Well, lookee there: Congressional Democrats actually won one. That’s right. After 14 years of ignoring core liberal principles – including the last 18 months when they actually had a majority – they took on the Republicans and won.
How did this happen? Well, it’s an election year, and by forcing an issue that Congress has been putting off for years–automatic cuts in Medicare physician payments–Democrats seized the chance to score a few points.
Essentially, the Democrats decided that, instead of agreeing to another fudged compromise to put off the decision to cut payments, they’d set the insurers against the doctors. So they found the money to put off those automatic cuts by taking some away from private Medicare insurers. Now, it was a bit of a surprise that so many House Republicans joined them and drop-kicked the insurers with whom they’ve been aligned for so long, although of course they’re all up for re-election. But once there was a veto-proof majority in the House, the Senate Democrats realized that they could force the issue and score a political win.
First time ’round on the roll-call vote, not enough Senate Republicans voted with the Democrats to create a veto-proof majority. But the Democrats hung tough and sent the Republicans home to the 4th of July festivities as the party that wanted to cut doctors’ fees so rich insurance companies could stay just that.
When the Senate returned seven Republicans, including three up for-re-election this November, caved. And to call attention to the issue, Sen. Ted Kennedy, back from brain tumor surgery, made a dramatic entry on to the Senate floor, where he cast the filibuster-overriding vote. The cuts in Medicare physician payments were suspended and the money will instead to be taken from private Medicare insurers.
The New York Times’ Paul Krugman speculates that this – as well as the expected Congressional over-ride of President Bush’s veto – means that the Democrats have found their spines and may get enough Republicans on their side to pass Obama’s full health care program, should he become President.
But there’s a little problem here, and it’s not Ted Kennedy the Senator, it’s Ted Kennedy the patient.
Kennedy’s illness sparked a lot of vitriolic discussion about whether he would have received emergency surgery if he’d lived in Canada. He didn’t even stay home in Boston, home of five major teaching hospitals, but went to a super-specialist at Duke University in North Carolina. And while rich politicians in any nation will always get the medical care they desire, there is an honest discussion to be had about whether it is appropriate for society to be paying for the type of care Kennedy received.

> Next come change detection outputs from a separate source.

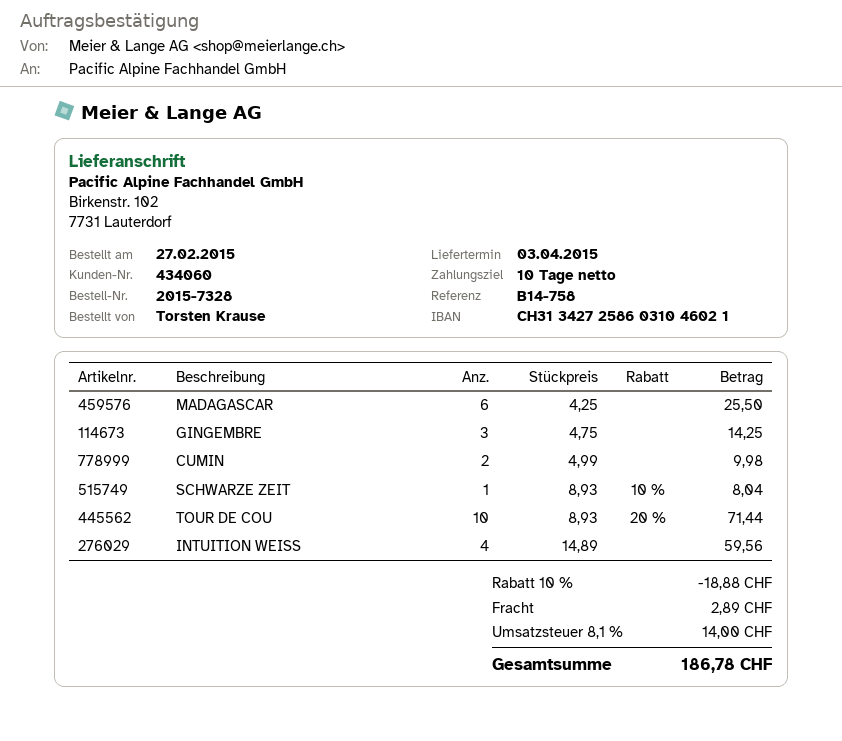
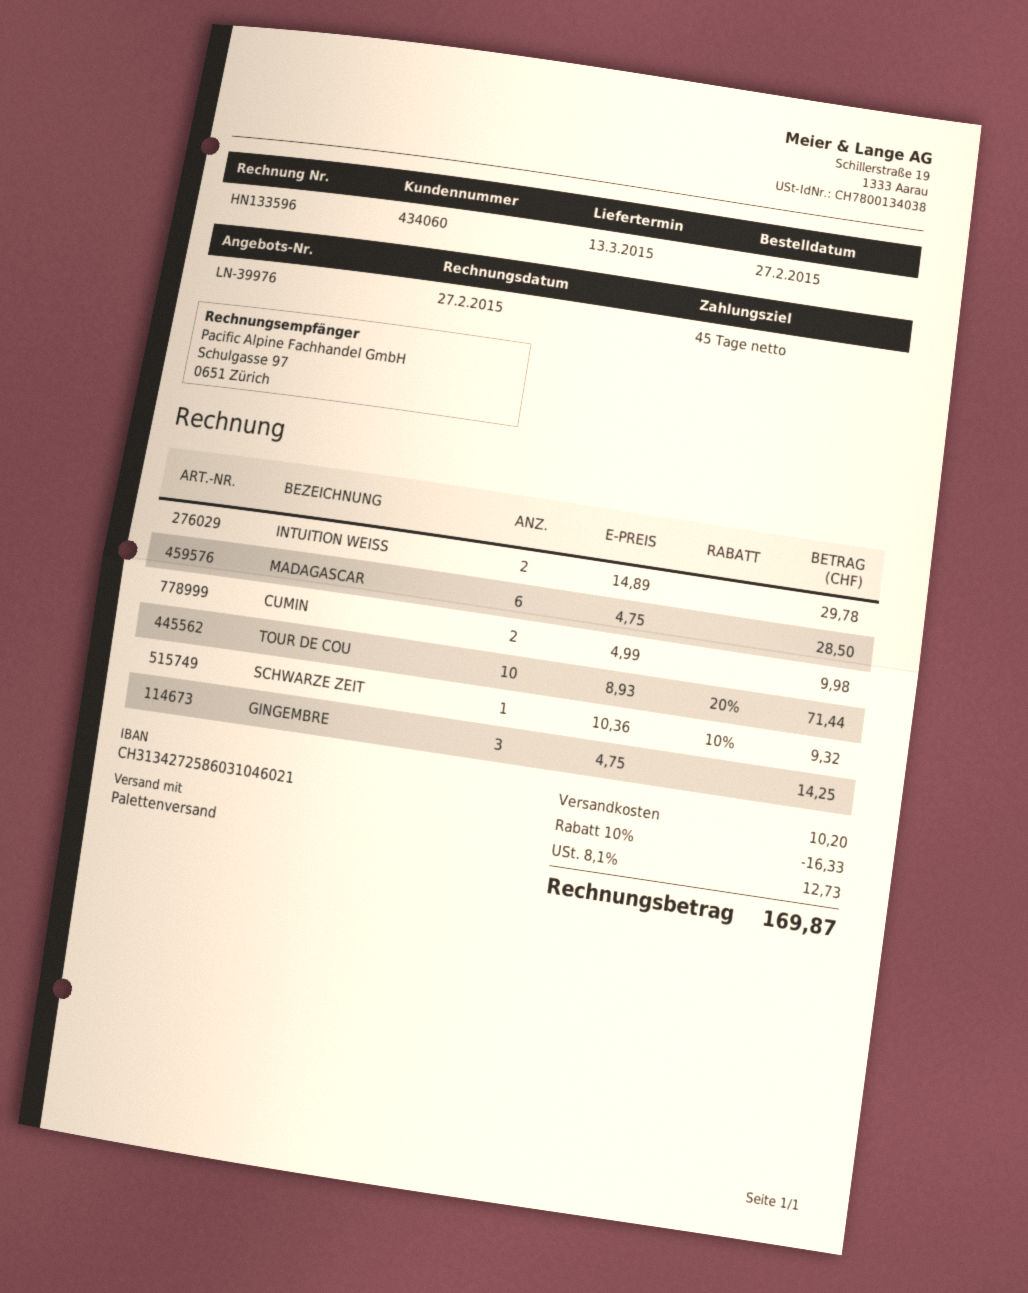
delivery date: 2015-04-03 -> 2015-03-13
payment terms: 10 days -> 45 days
MADAGASCAR: 6 x 4.25 = 25.50 -> 6 x 4.75 = 28.50
SCHWARZE ZEIT: 1 x 8.93 - 10% = 8.04 -> 1 x 10.36 - 10% = 9.32
INTUITION WEISS: 4 x 14.89 = 59.56 -> 2 x 14.89 = 29.78
discount: 10% = 18.88 -> 10% = 16.33
shipping: 2.89 -> 10.20
tax: 8.1% = 14.00 -> 8.1% = 12.73
total: 186.78 -> 169.87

That conversation often gets railroaded by the crowd who say that health care by government means rationing. Now in fact that’s a laughable accusation in the U.S. as the taxpayer, via Medicare, pays for just about any new treatment that the medical care system can dream up. That’s a major reason why we spend so much on health care in the U.S. But it is unquestionably true that other countries spend less on health care in part because they do fewer more aggressive procedures, including fewer more aggressive procedures on very ill elderly people. Like Kennedy.
This generates two arguments. The first is very controversial. How much is it worth spending to keep an elderly and very sick person alive for a few more months? After all resources spent on the elderly and ill are then not available for other needs. This isn’t just theoretical. Right now we spend $100,000 on a cancer drug that may extend life for three months, when there’s no pre-natal care program for 15% of America’s pregnant women
The second argument is less well known. The types and amount of treatment all patients receive, including the very, very sick, vary tremendously in different parts of the country. More importantly, perhaps, the data is pretty clear that less care results in better outcomes. So potentially we could provide all the effective medical care that’s needed while providing less actual care.

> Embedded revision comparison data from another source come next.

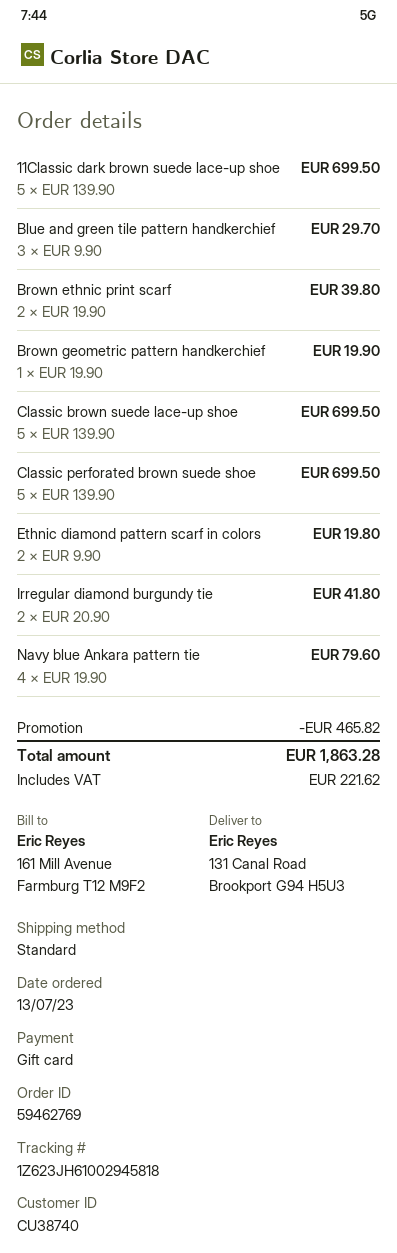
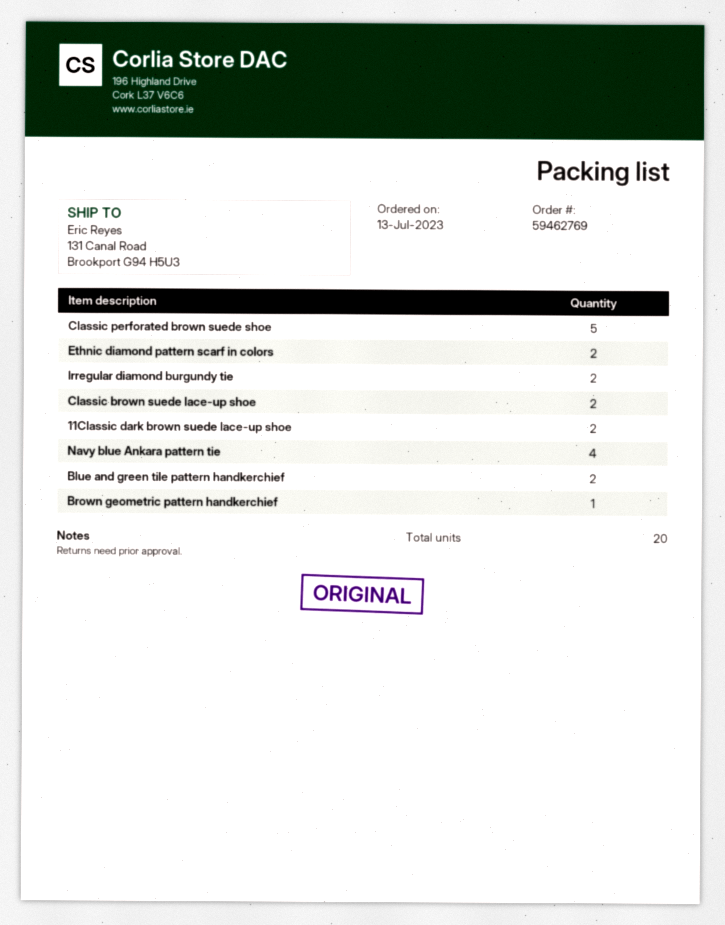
11Classic dark brown suede lace-up shoe: 5 -> 2
Blue and green tile pattern handkerchief: 3 -> 2
Brown ethnic print scarf: 2 -> none
Classic brown suede lace-up shoe: 5 -> 2

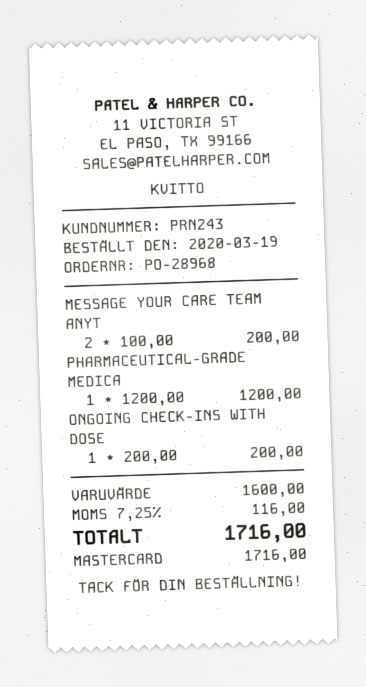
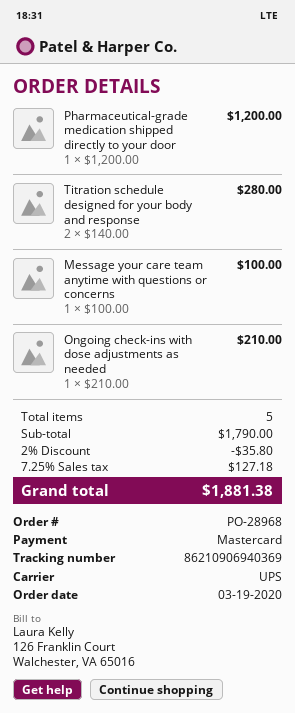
MESSAGE YOUR CARE TEAM ANYT: 2 x 100.00 = 200.00 -> 1 x 100.00 = 100.00
ONGOING CHECK-INS WITH DOSE: 1 x 200.00 = 200.00 -> 1 x 210.00 = 210.00
Titration schedule designed for your body and response: none -> 2 x 140.00 = 280.00
subtotal: 1600.00 -> 1790.00
discount: none -> 2% = 35.80
tax: 7.25% = 116.00 -> 7.25% = 127.18
total: 1716.00 -> 1881.38

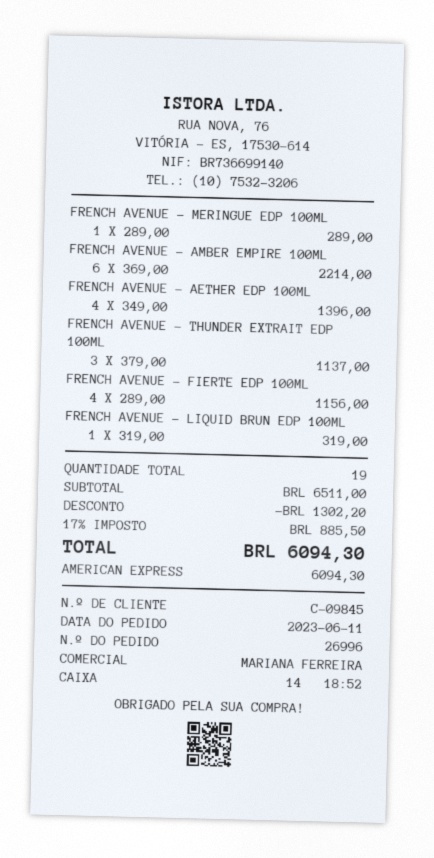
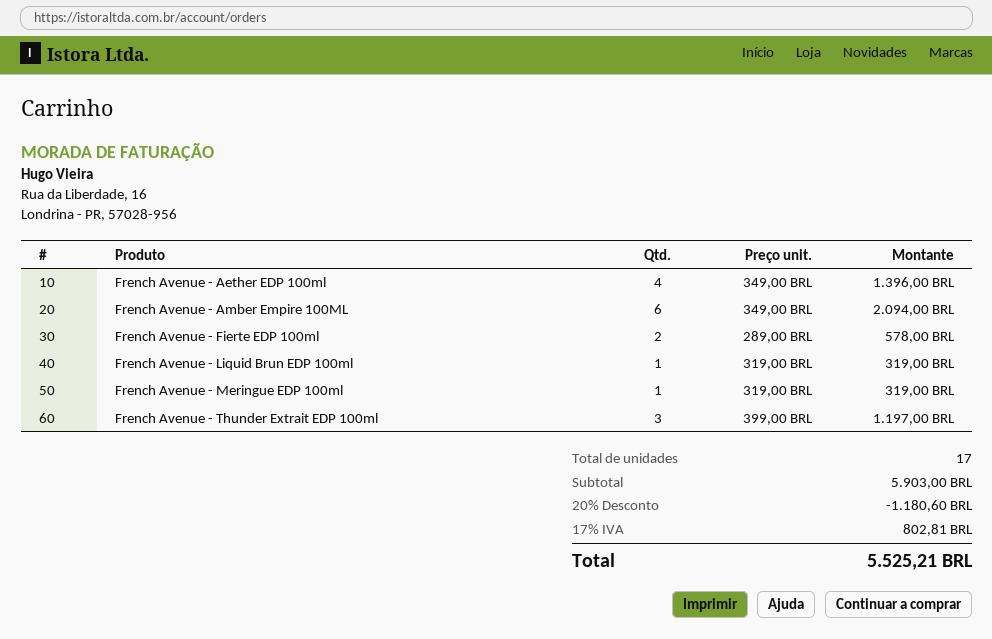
FRENCH AVENUE - MERINGUE EDP 100ML: 1 x 289.00 = 289.00 -> 1 x 319.00 = 319.00
FRENCH AVENUE - AMBER EMPIRE 100ML: 6 x 369.00 = 2214.00 -> 6 x 349.00 = 2094.00
FRENCH AVENUE - THUNDER EXTRAIT EDP 100ML: 3 x 379.00 = 1137.00 -> 3 x 399.00 = 1197.00
FRENCH AVENUE - FIERTE EDP 100ML: 4 x 289.00 = 1156.00 -> 2 x 289.00 = 578.00
total quantity: 19 -> 17
subtotal: 6511.00 -> 5903.00
discount: 1302.20 -> 1180.60
tax: 17% = 885.50 -> 17% = 802.81
total: 6094.30 -> 5525.21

Regardless of your reasoning, providing less care means spending less money. This could and should be good for society overall and may improve health. But it also means that the debate about how to treat patients like Ted Kennedy–and those even older and sicker–and also the debate about what the appropriate level of care is for everyone, translates into an argument about putting less money into the system overall.
Any wonk knows that we need to deal with the problem of un-contained and unjustifiable health care spending growth. But every rational politician knows that significant cuts to the Medicare budget will cause a vigorous reaction from those currently receiving money for providing that “unjustifiable” care. And when that someone is a doctor or a hospital, it’s easy for them to rally support for their cause, as the Republicans found out this week.
Eventually we’ll have to do something about how we agree to finance, and provide, care to the next generation of Ted Kennedys. By then there may not be some greedy evil insurers to play off against the good guys. Instead there’ll be a massive change in what and how Medicare pays the health care system. And then the real hardball will begin.